LOWER_ENERGY REAL K Hyperfine transition lower state energy.
UPPER_ENERGY REAL K Hyperfine transition upper state energy.
from admit.util.Tier1DB import Tier1DB
t1db = Tier1DB()

The database can be querried either with the searchtransitions method or, for the expert user, the query method. The searchtransitions method takes numerous parameters to constrain the frequency range, energy range, line strength, and species name. See the Tier1DB — Tier 1 molecular line database services. API for details on the parameters. The query method takes a single string, containing an SQL query, as a parameter.

t1db.searchtransitions(freq=[100.0,102.0])  # searches between 100.0 and 102.0 GHz

The results of the query are stored internally in the class and can be returned with the get, getone, or getall methods. The getone and getall methods return a single result (the next one in the list) or all results, respectively. The get method takes a single parameter, an integer specifying how many results to return.

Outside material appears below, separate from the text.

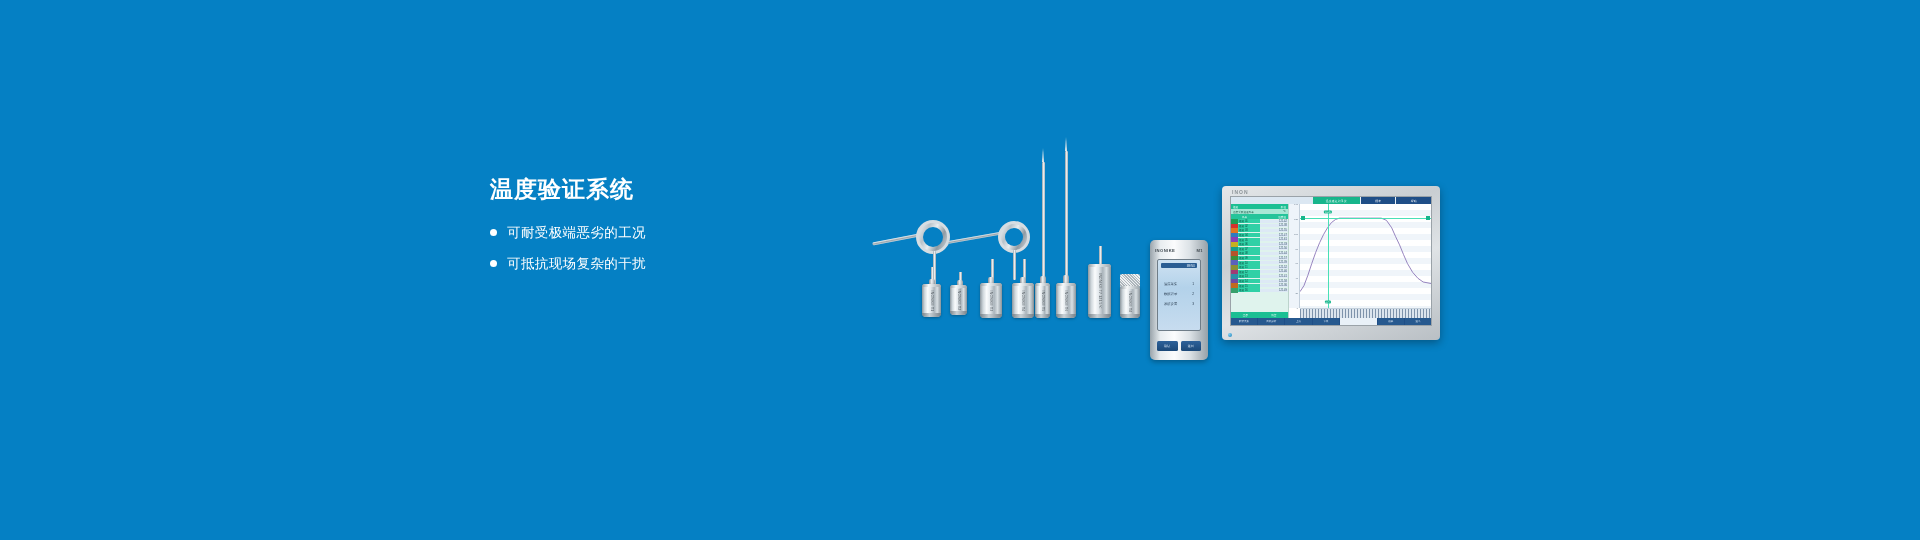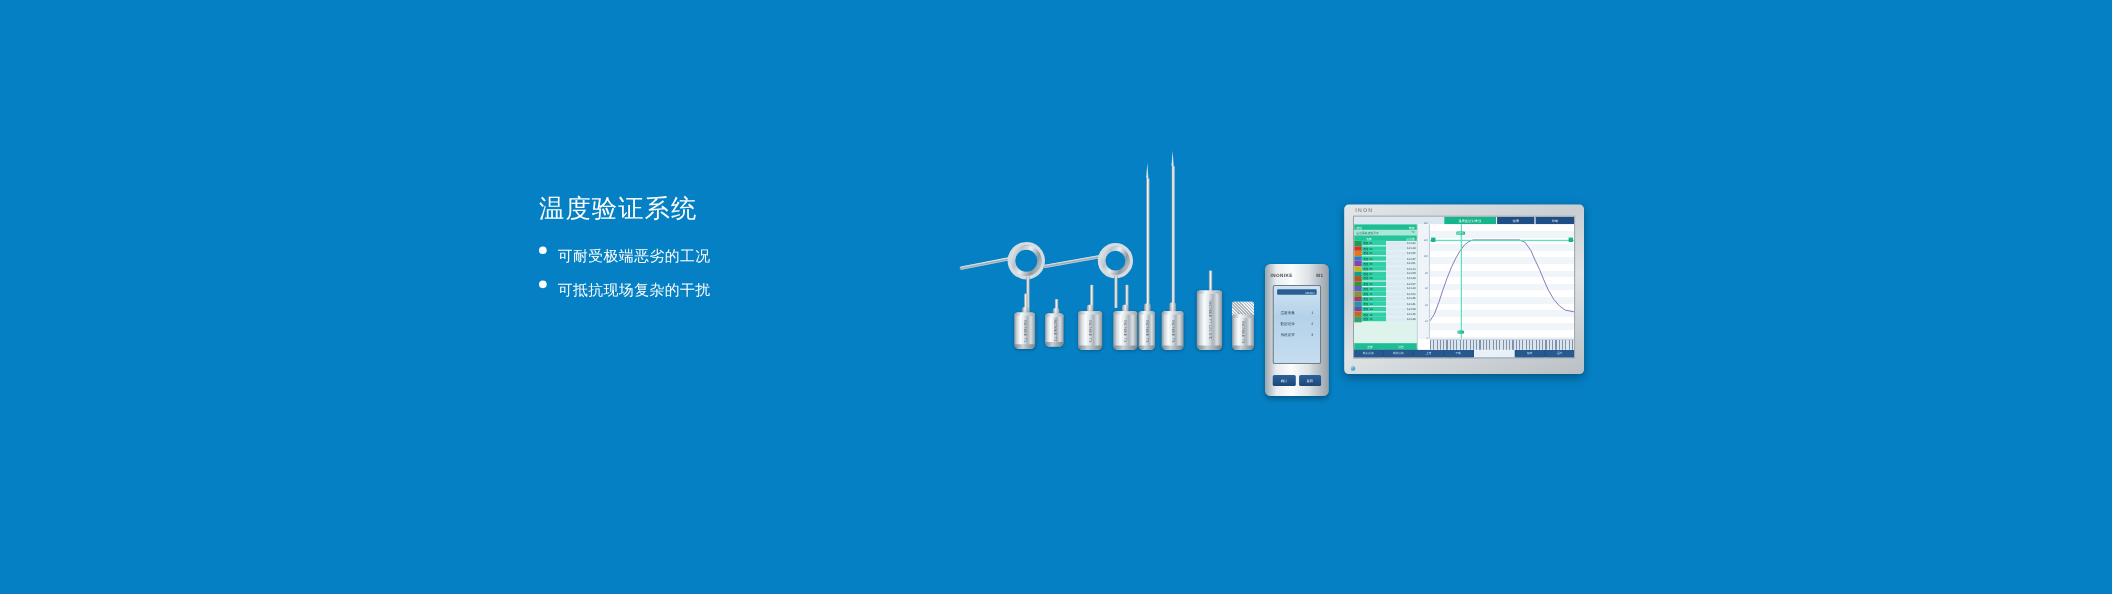"温度验证系统" .hero-title { font-weight: normal -> bold }
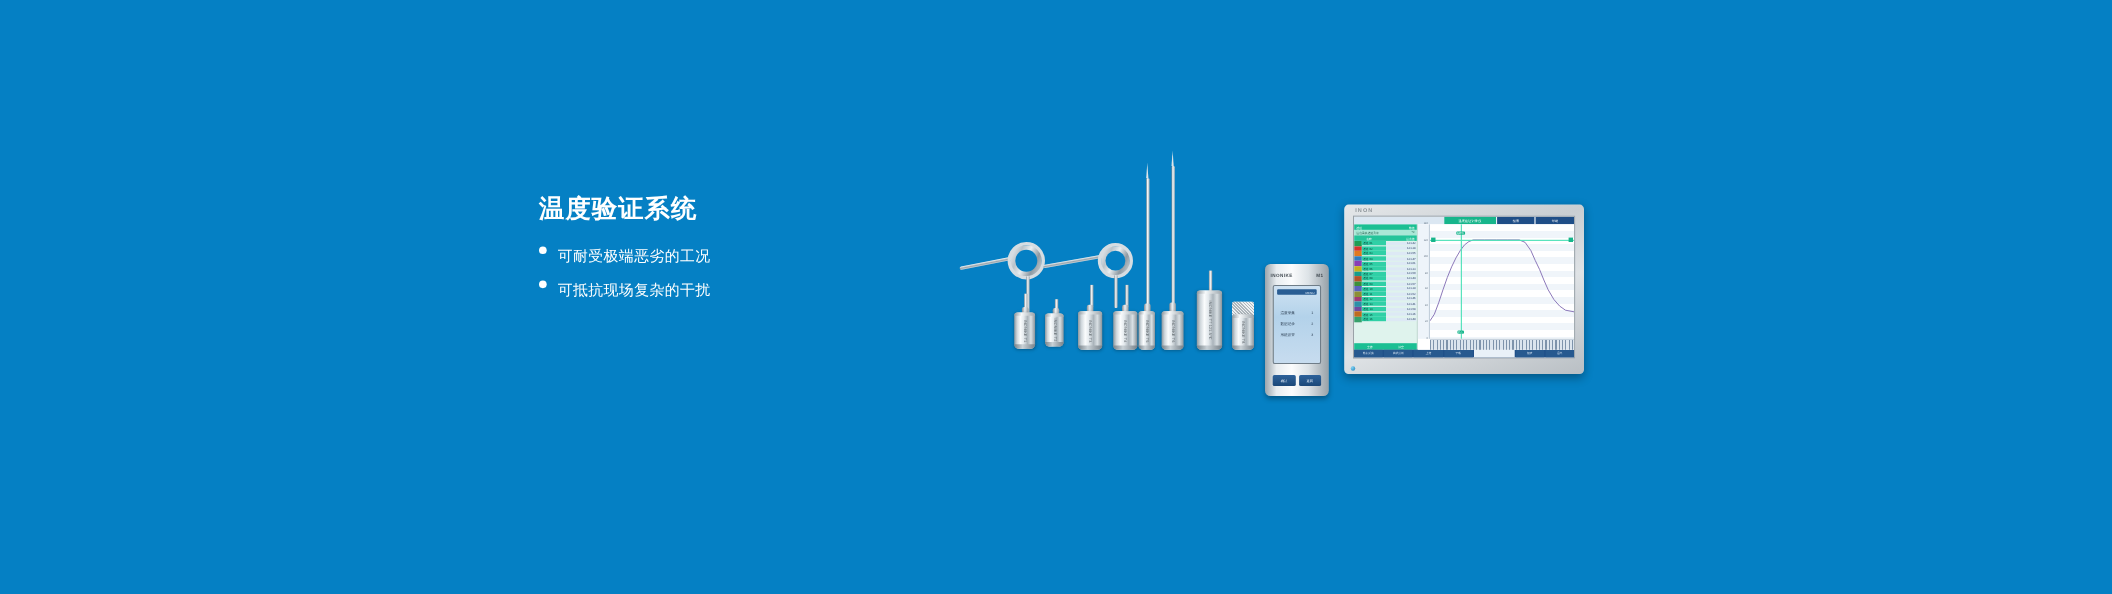"可耐受极端恶劣的工况" .feature-item { align-items: none -> center }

The return values are a list (or a list of lists in the case of get (n>1) or getall). Each element in the list are an entry from the database columns. In the case of the query method, the number and type of columns are dependednt on the specifics of the query string. For the searchtransitions method the returned list will have seven entries, one for each of the columns in the above Transitions table.

results = t1db.getall()

The results can be iterated over:

for r in results:
    print r

If any transition has associated hyperfine components the value of the HFS column (column 8 from the searchtransitions method) will be non-zero, the actual value indicating the index for the HFC table. The hyperfine components can be retrieved with the searchhfc method, which takes a single parameter, the HFS key.

for r in results:
    if r[7] > 0:
        hfc = t1db.getall()

The results returned are a list of lists, each inner list containing an entry from columns 2-6 of the above HFC table. Note that the class only holds the results from the most recent query, so it is recommended that the results of a query are fully retrieved before initiating another query.

Identification Confidence

Each identified line will have an associated confidence level that indicates how sure the system is of the identificaiton. The confidence level will be specified as a percentage, with 100% being full confidence and 0% being no confidence, though no line will have either 100% confidence or 0% confidence. Every identification will start at 50% and will have a range of 5%-95%. The following table describes any modifiers.

Description Mod.
It is a tier 1 line +40%
Segment overlaps another line -20%
Segment overlaps a tier 1 line -40%
Hyperfine components/torsional components also ID’d* +20%
Missing hyperfine components/torsional components* -20%
Identified in multiple inputs (spec, stats, pvcorr) +15% ea.

*additional code not in the AT will be needed to determine this.

Unidentified lines will not have a confidence level.

The Summary

Each ADMIT object contains a summary of the data, ATs, and BDPs that it contains, stored in a Summary — Project summary metadata. Summary object. The Summary defines and manages the summary metadata for the ADMIT object, which is ingested by ALMA Archive and also used by data browser.